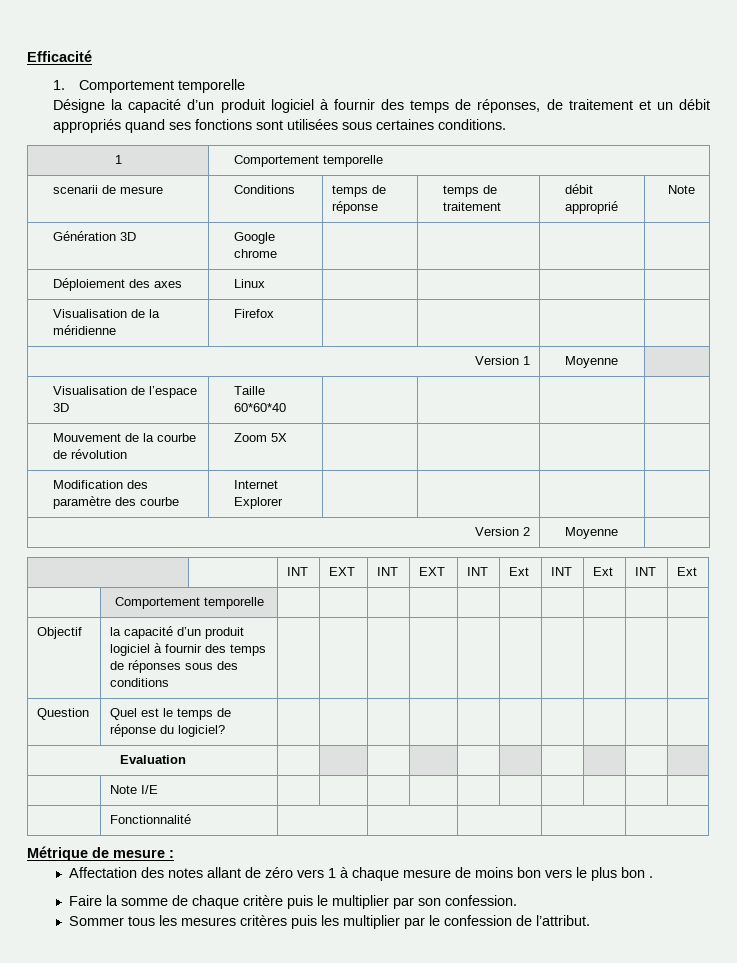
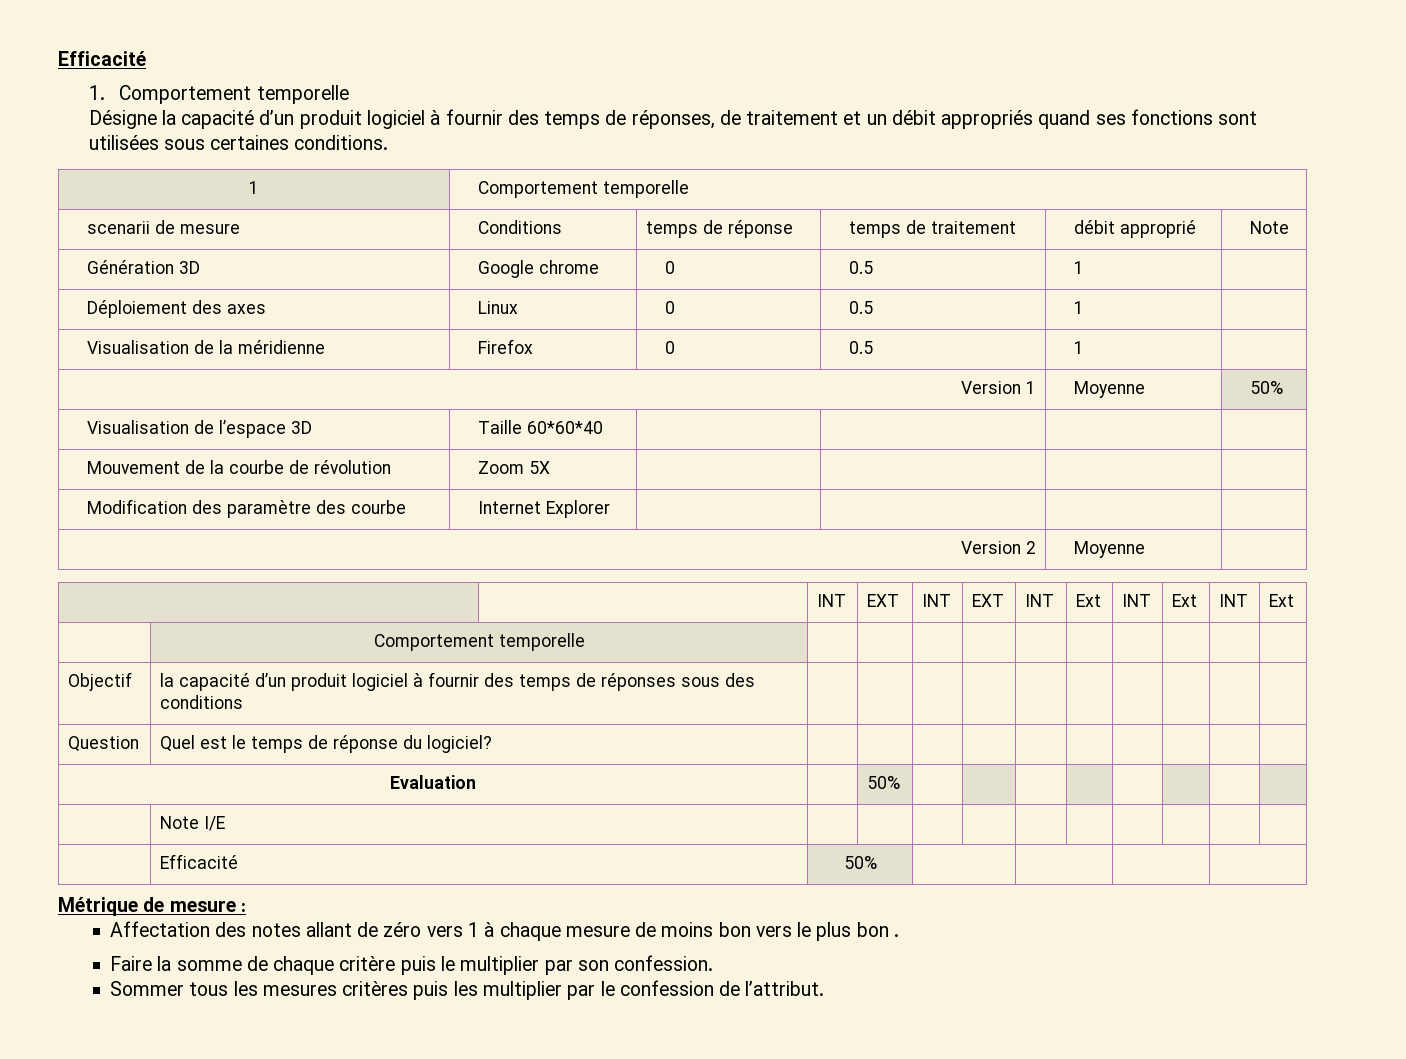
- Génération 3D | Google chrome | | | |
+ Génération 3D | Google chrome | 0 | 0.5 | 1 |
- Déploiement des axes | Linux | | | |
+ Déploiement des axes | Linux | 0 | 0.5 | 1 |
- Visualisation de la méridienne | Firefox | | | |
+ Visualisation de la méridienne | Firefox | 0 | 0.5 | 1 |
- Version 1 | Moyenne |
+ Version 1 | Moyenne | 50%
- Evaluation | | | | | | | | | |
+ Evaluation | | 50% | | | | | | | |
- | Fonctionnalité | | | | |
+ | Efficacité | 50% | | | |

===

§ **Work instructions**
Wherever the string "Google" appears in the entries above, list that line.

§ **Final answer**
- Génération 3D | Google chrome | | | |
+ Génération 3D | Google chrome | 0 | 0.5 | 1 |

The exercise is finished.